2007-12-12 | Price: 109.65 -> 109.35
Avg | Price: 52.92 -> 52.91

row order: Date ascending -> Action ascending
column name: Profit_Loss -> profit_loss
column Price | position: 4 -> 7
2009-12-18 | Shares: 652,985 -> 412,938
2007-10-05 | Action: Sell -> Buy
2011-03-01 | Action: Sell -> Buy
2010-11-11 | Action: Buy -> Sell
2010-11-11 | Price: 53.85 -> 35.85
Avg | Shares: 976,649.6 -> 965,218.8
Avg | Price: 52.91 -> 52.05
**********
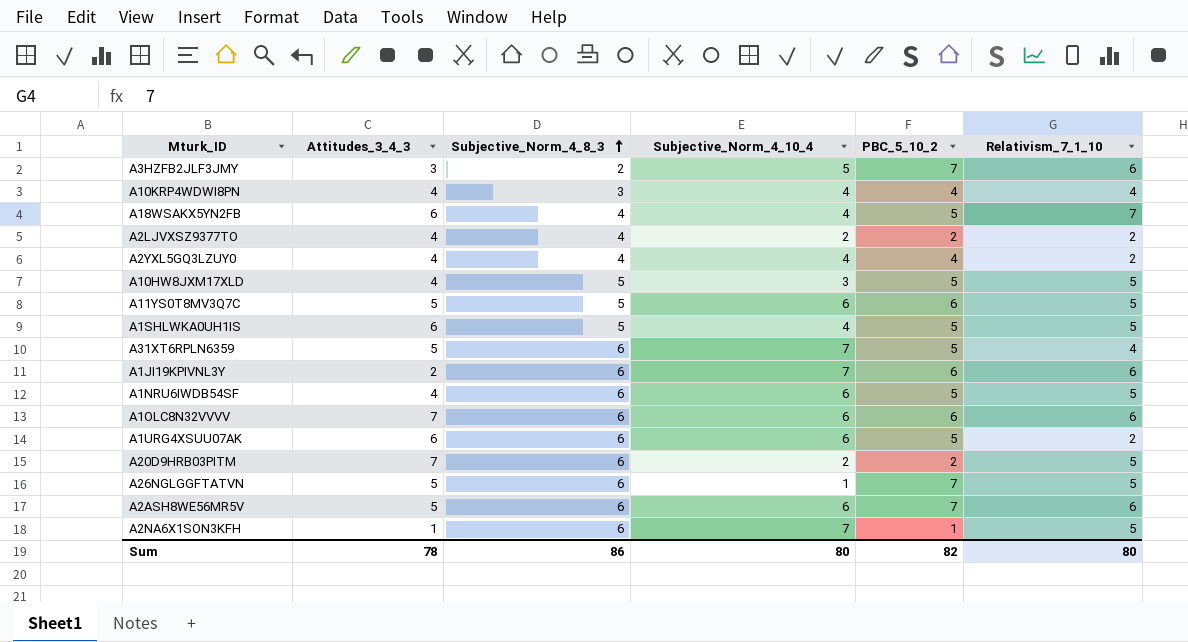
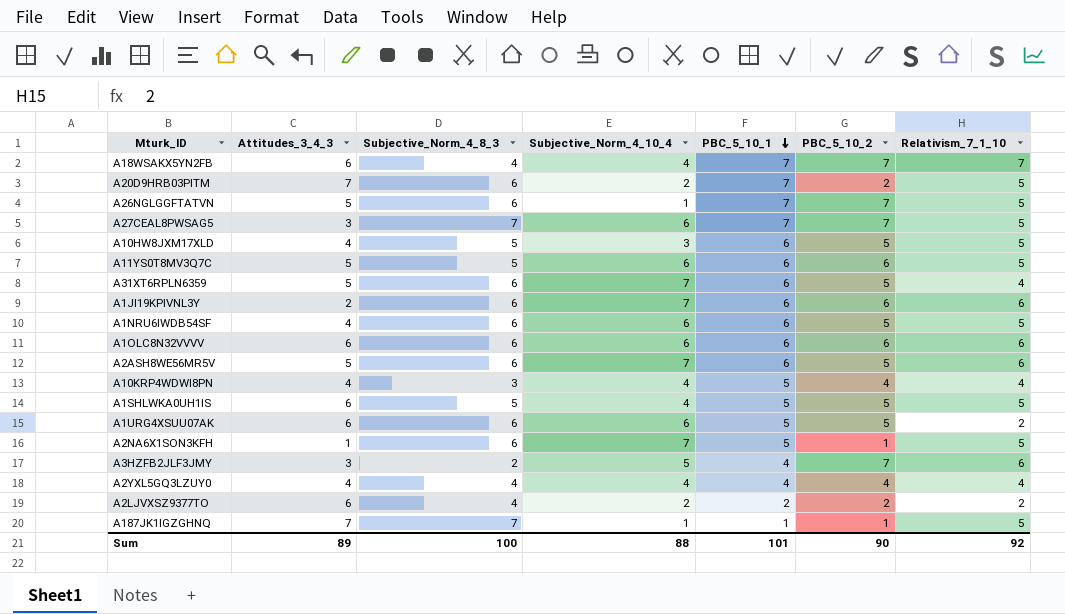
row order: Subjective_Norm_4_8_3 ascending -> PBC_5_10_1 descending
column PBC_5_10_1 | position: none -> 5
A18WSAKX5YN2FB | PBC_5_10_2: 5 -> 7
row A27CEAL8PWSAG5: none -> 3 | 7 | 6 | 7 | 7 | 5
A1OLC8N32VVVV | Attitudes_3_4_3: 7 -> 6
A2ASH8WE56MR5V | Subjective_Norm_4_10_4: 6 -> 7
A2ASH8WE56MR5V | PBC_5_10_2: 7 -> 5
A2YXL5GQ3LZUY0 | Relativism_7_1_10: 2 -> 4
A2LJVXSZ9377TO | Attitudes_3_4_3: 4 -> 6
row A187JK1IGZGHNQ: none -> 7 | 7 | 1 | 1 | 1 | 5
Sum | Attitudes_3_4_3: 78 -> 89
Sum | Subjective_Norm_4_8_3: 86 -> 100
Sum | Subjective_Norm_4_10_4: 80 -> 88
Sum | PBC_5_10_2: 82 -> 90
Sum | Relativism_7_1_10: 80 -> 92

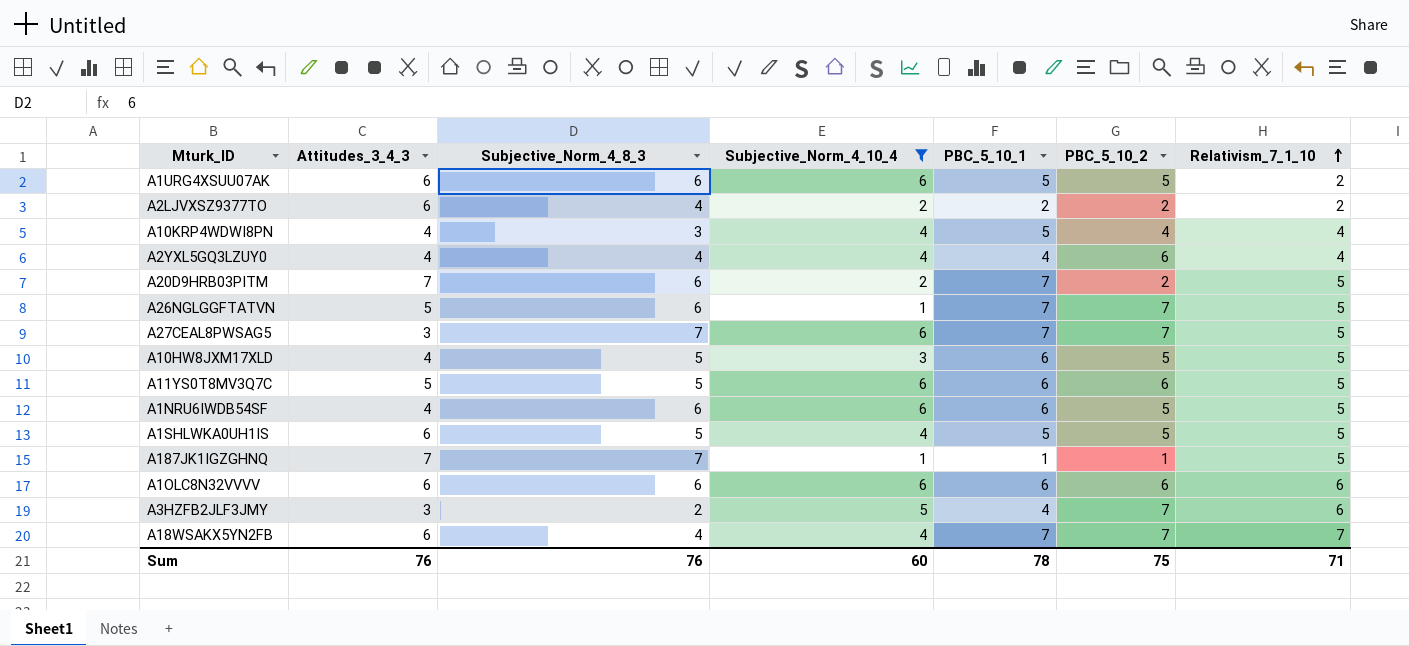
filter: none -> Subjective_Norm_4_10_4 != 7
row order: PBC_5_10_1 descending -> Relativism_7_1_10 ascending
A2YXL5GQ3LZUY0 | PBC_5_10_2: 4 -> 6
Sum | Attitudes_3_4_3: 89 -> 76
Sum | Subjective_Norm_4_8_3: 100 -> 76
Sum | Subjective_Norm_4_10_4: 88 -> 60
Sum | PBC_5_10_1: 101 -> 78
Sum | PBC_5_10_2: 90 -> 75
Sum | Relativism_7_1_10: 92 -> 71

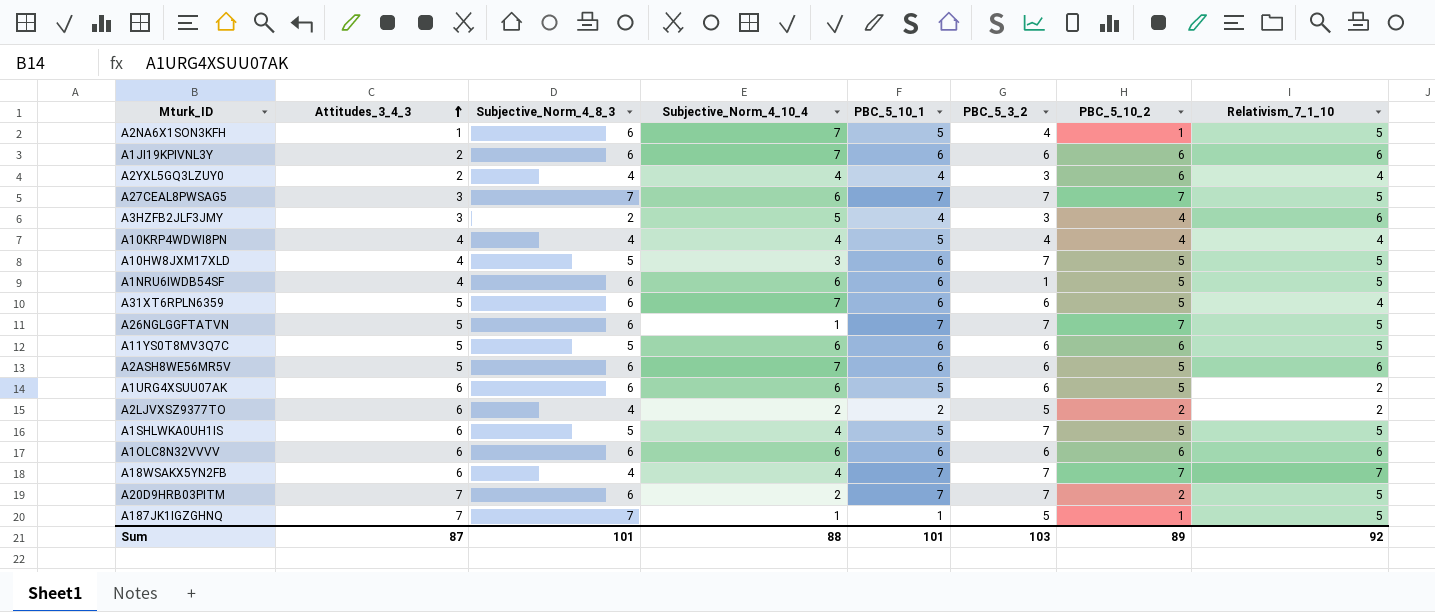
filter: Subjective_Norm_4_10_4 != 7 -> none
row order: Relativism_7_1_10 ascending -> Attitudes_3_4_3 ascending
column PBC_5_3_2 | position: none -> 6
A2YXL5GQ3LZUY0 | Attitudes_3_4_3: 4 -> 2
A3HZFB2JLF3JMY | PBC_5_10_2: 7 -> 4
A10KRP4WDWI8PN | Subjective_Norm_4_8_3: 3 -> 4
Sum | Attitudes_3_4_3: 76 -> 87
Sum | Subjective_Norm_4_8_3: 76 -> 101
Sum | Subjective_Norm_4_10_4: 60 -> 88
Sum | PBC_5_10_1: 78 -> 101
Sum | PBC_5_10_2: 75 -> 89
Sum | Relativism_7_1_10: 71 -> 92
**********
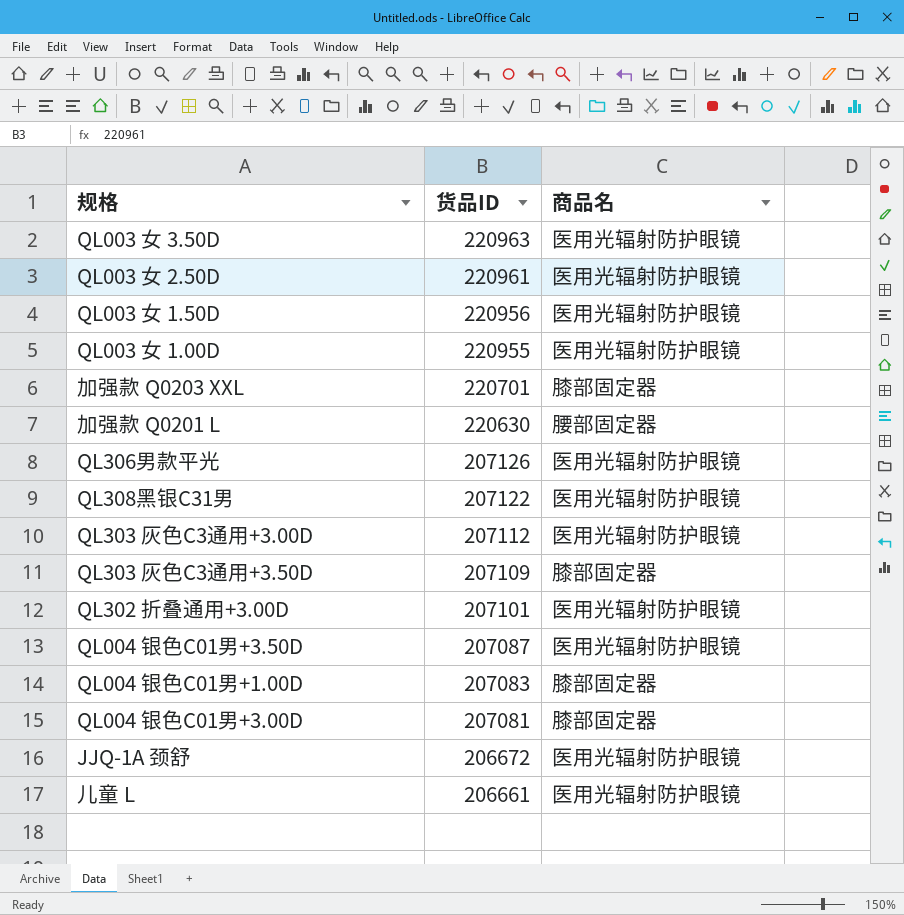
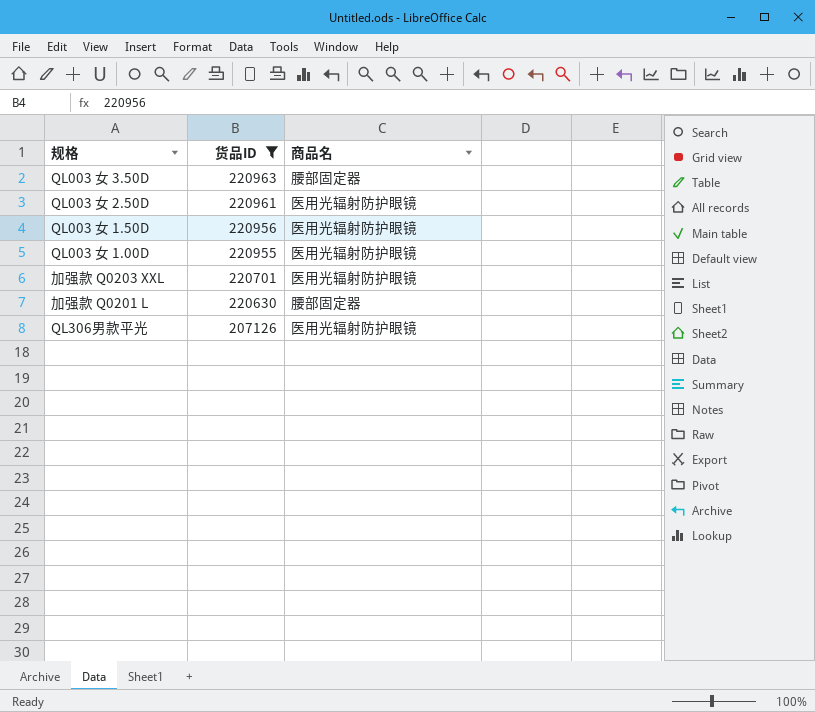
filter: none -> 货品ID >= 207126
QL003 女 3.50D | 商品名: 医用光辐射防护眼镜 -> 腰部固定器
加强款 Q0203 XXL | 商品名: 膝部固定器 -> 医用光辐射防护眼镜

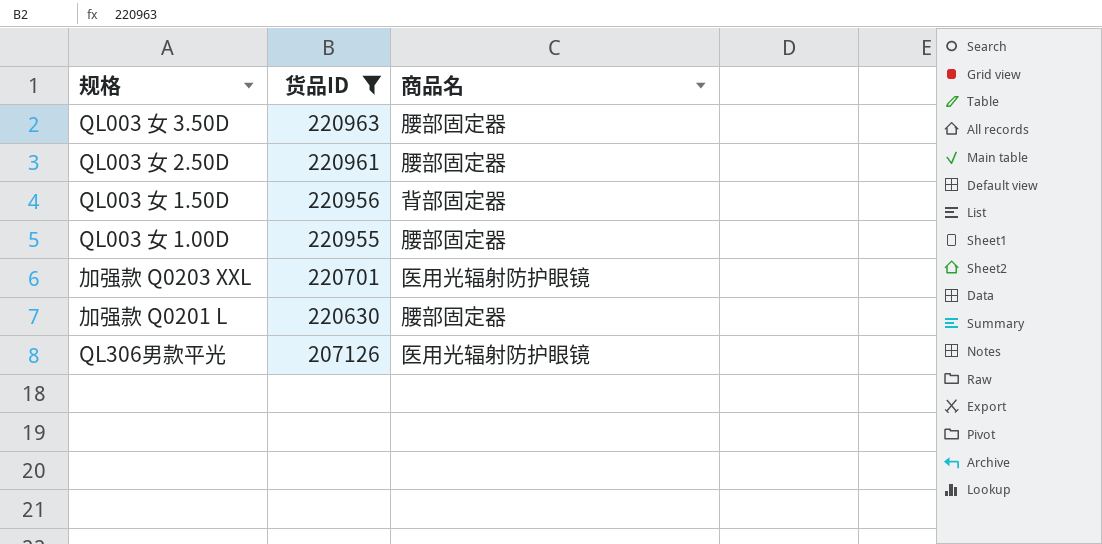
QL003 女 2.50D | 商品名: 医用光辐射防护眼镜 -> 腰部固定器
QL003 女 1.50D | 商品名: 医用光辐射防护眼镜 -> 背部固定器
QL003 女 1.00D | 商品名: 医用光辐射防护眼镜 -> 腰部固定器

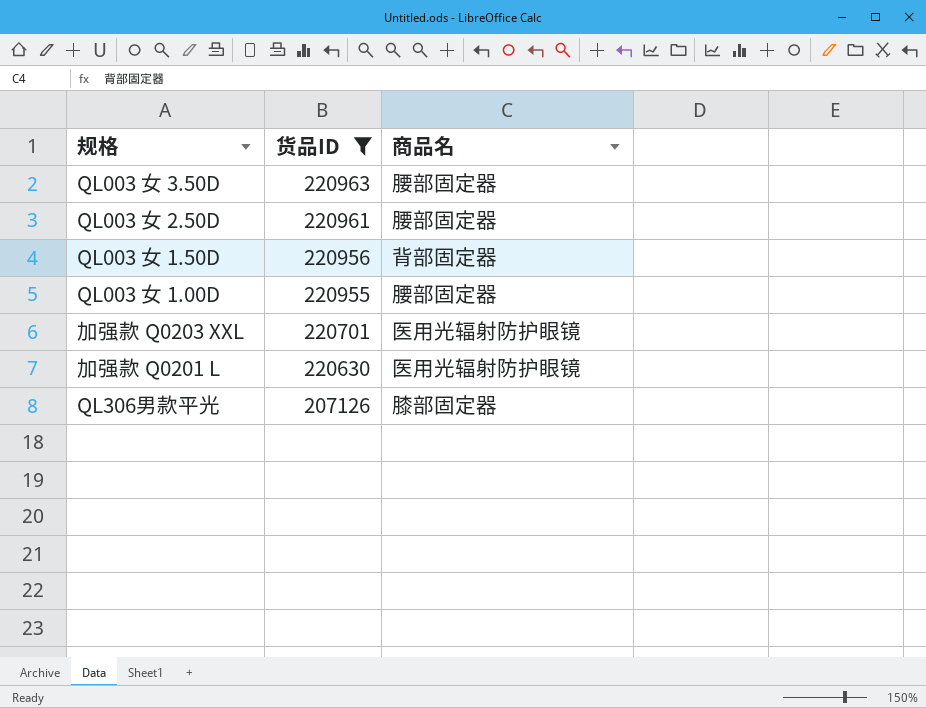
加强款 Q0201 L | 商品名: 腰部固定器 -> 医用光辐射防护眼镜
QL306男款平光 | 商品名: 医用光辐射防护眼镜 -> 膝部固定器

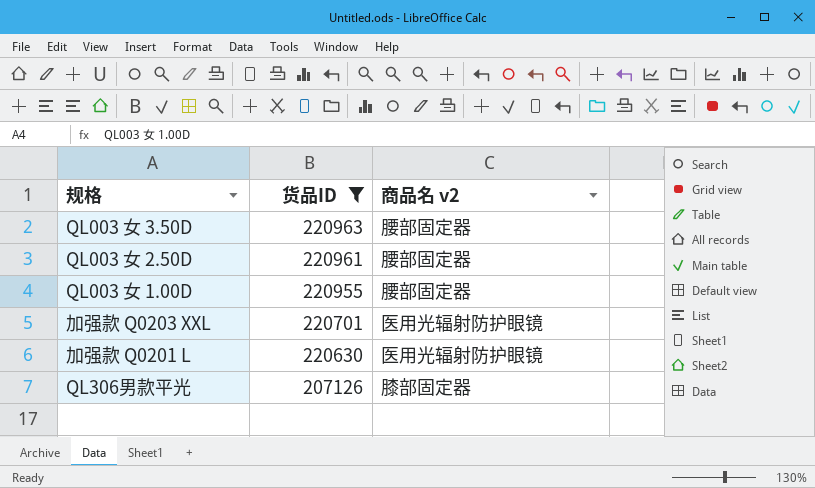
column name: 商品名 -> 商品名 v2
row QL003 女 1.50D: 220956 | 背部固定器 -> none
**********
* [Your objective] Look above for the line with "Sum | Subjective_Norm_4_8_3: 76 -> 101"; retype exactly that line, every line after it up to the line with "Sum | Relativism_7_1_10: 71 -> 92", and that line too, nothing else.

* [Answer for the task]
Sum | Subjective_Norm_4_8_3: 76 -> 101
Sum | Subjective_Norm_4_10_4: 60 -> 88
Sum | PBC_5_10_1: 78 -> 101
Sum | PBC_5_10_2: 75 -> 89
Sum | Relativism_7_1_10: 71 -> 92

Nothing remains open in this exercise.